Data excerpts
+ + + + +
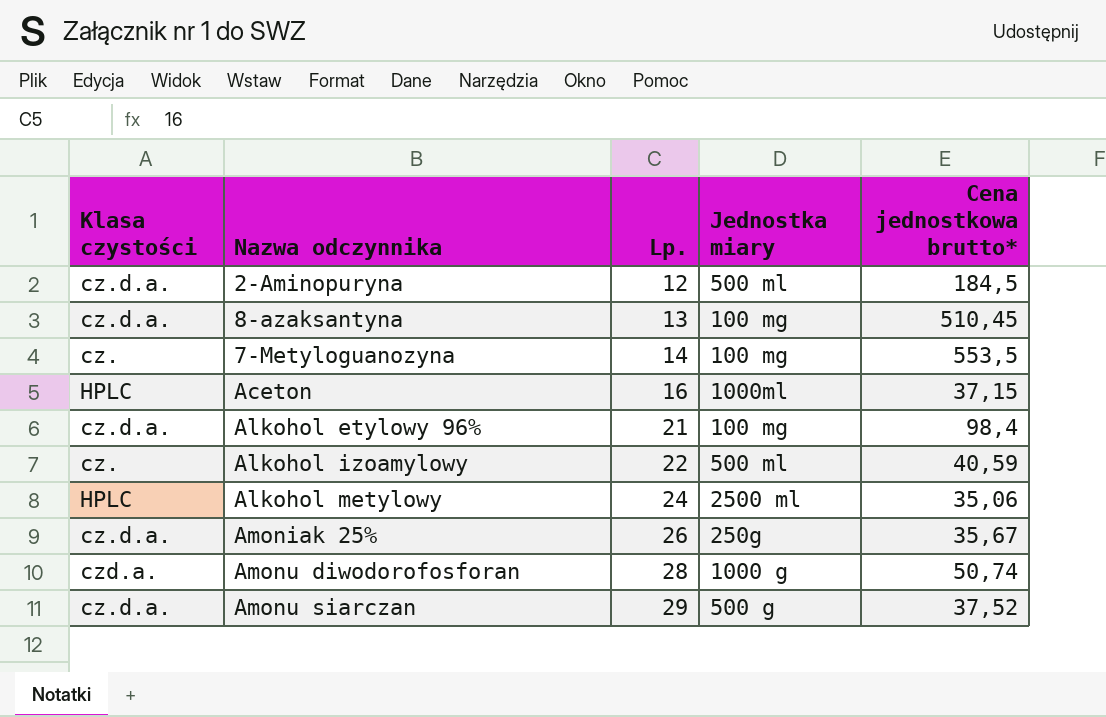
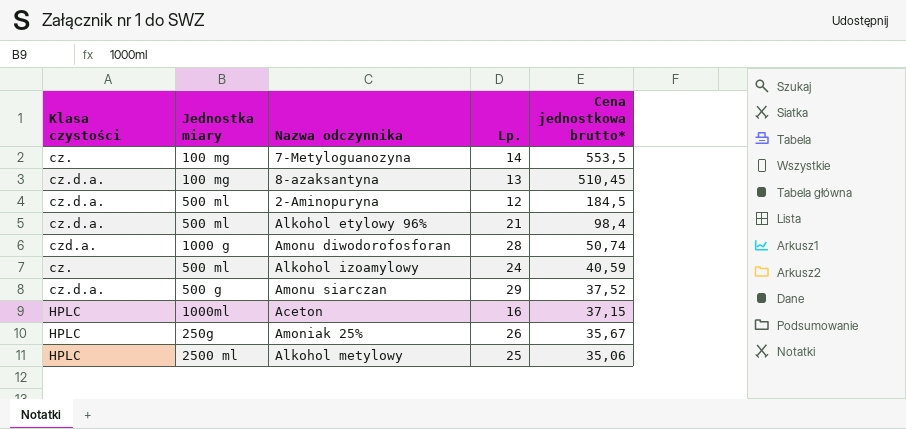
row order: Lp. ascending -> Cena jednostkowa brutto* descending
column Jednostka miary | position: 4 -> 2
Alkohol etylowy 96% | Jednostka miary: 100 mg -> 500 ml
Alkohol izoamylowy | Lp.: 22 -> 24
Amoniak 25% | Klasa czystości: cz.d.a. -> HPLC
Alkohol metylowy | Lp.: 24 -> 25

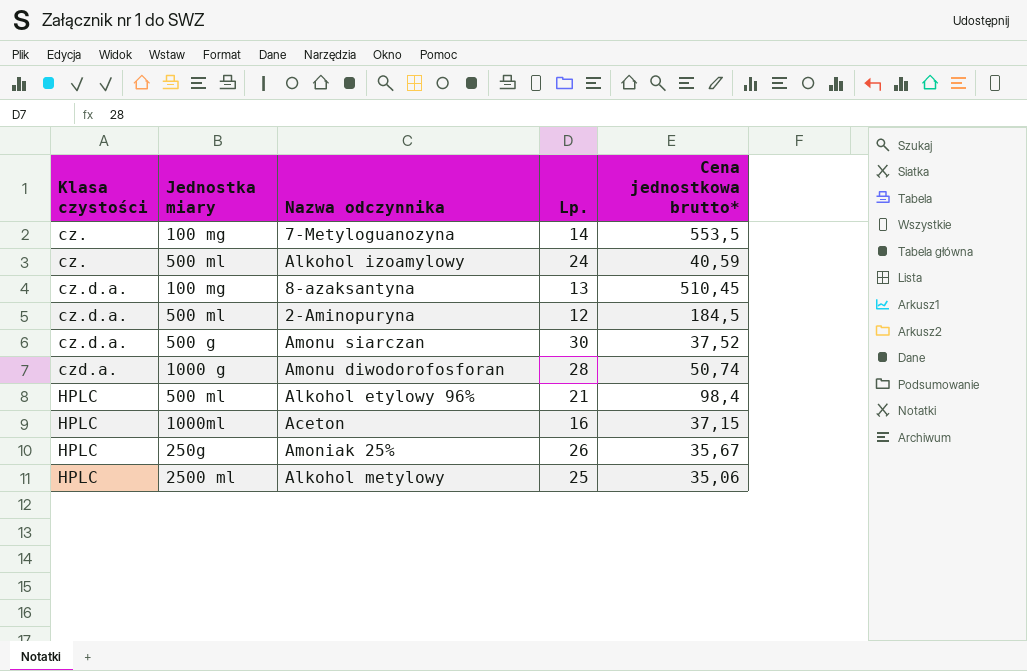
row order: Cena jednostkowa brutto* descending -> Klasa czystości ascending
Amonu siarczan | Lp.: 29 -> 30
Alkohol etylowy 96% | Klasa czystości: cz.d.a. -> HPLC

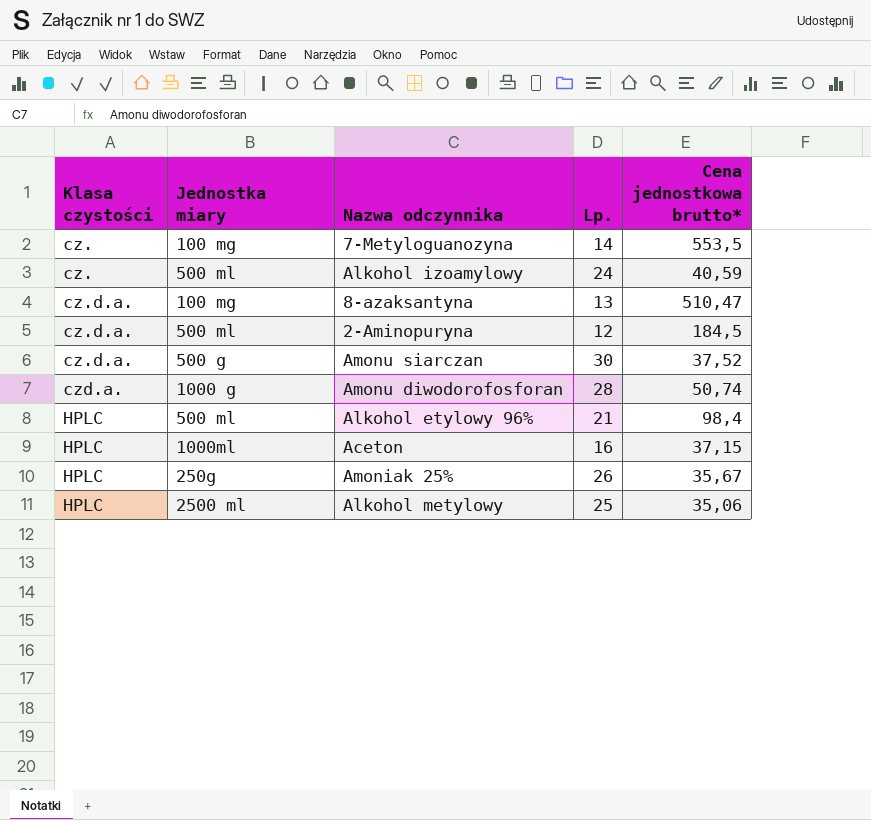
8-azaksantyna | Cena jednostkowa brutto*: 510,45 -> 510,47

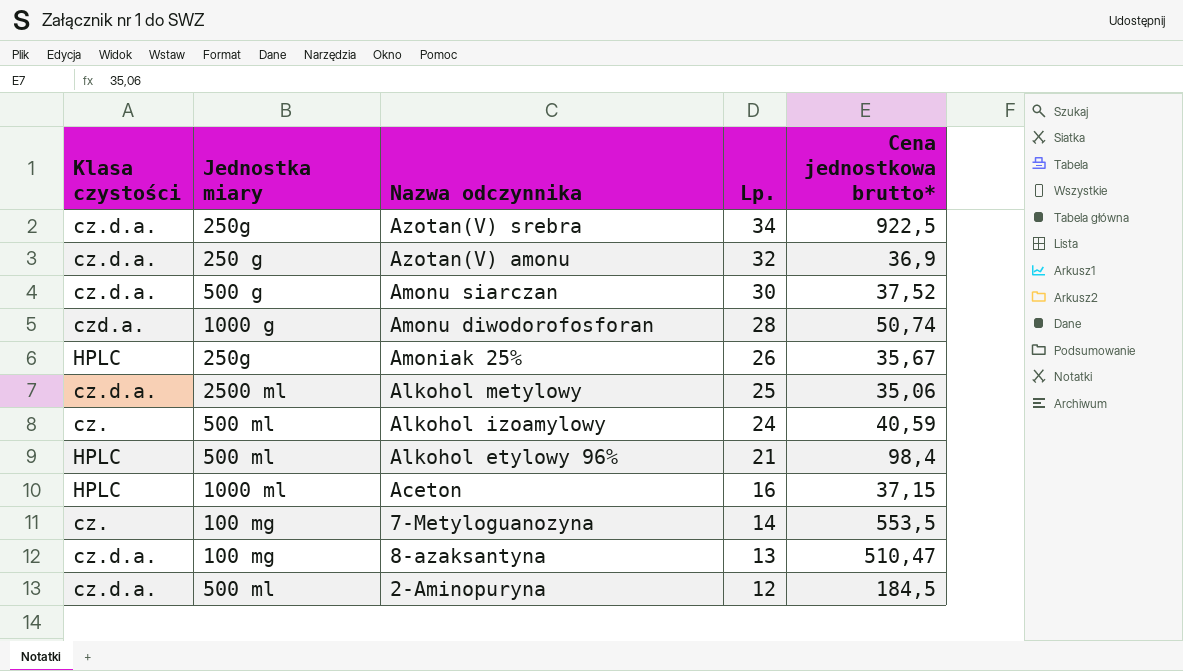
row order: Klasa czystości ascending -> Lp. descending
row Azotan(V) srebra: none -> cz.d.a. | 250g | 34 | 922,5
row Azotan(V) amonu: none -> cz.d.a. | 250 g | 32 | 36,9
Alkohol metylowy | Klasa czystości: HPLC -> cz.d.a.
Aceton | Jednostka miary: 1000ml -> 1000 ml

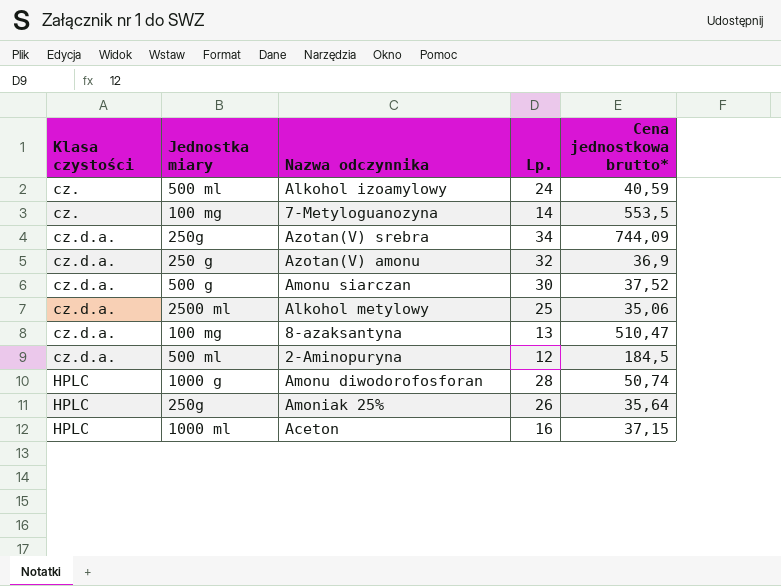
row order: Lp. descending -> Klasa czystości ascending
row Alkohol etylowy 96%: HPLC | 500 ml | 21 | 98,4 -> none
Azotan(V) srebra | Cena jednostkowa brutto*: 922,5 -> 744,09
Amonu diwodorofosforan | Klasa czystości: czd.a. -> HPLC
Amoniak 25% | Cena jednostkowa brutto*: 35,67 -> 35,64

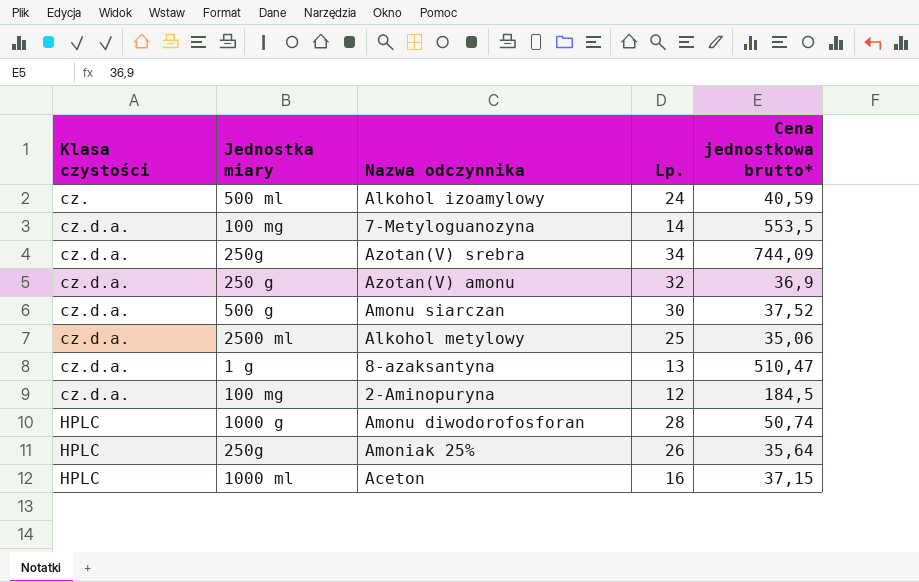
7-Metyloguanozyna | Klasa czystości: cz. -> cz.d.a.
8-azaksantyna | Jednostka miary: 100 mg -> 1 g
2-Aminopuryna | Jednostka miary: 500 ml -> 100 mg

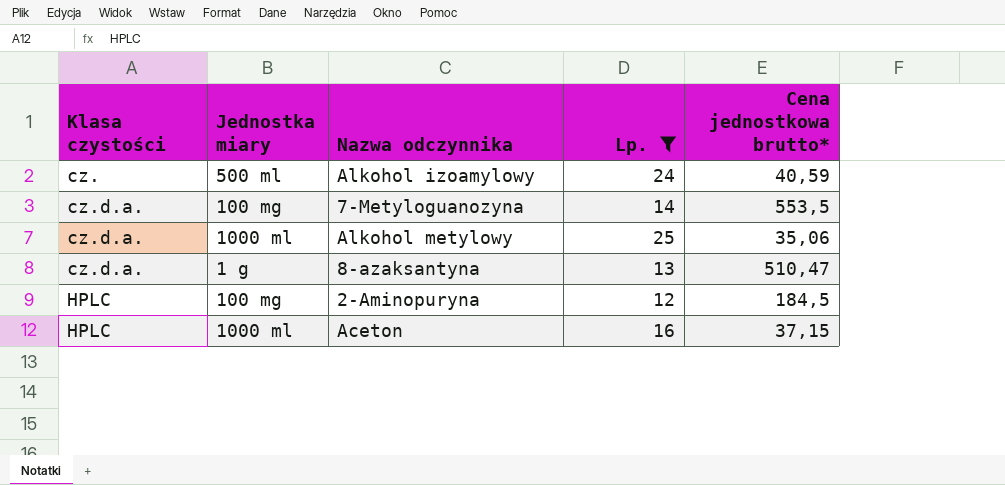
filter: none -> Lp. <= 25
Alkohol metylowy | Jednostka miary: 2500 ml -> 1000 ml
2-Aminopuryna | Klasa czystości: cz.d.a. -> HPLC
+ + + + +
**Directions**
Using the records above, select and copy every line that has the word "Klasa".

**Response to this exercise**
Amoniak 25% | Klasa czystości: cz.d.a. -> HPLC
row order: Cena jednostkowa brutto* descending -> Klasa czystości ascending
Alkohol etylowy 96% | Klasa czystości: cz.d.a. -> HPLC
row order: Klasa czystości ascending -> Lp. descending
Alkohol metylowy | Klasa czystości: HPLC -> cz.d.a.
row order: Lp. descending -> Klasa czystości ascending
Amonu diwodorofosforan | Klasa czystości: czd.a. -> HPLC
7-Metyloguanozyna | Klasa czystości: cz. -> cz.d.a.
2-Aminopuryna | Klasa czystości: cz.d.a. -> HPLC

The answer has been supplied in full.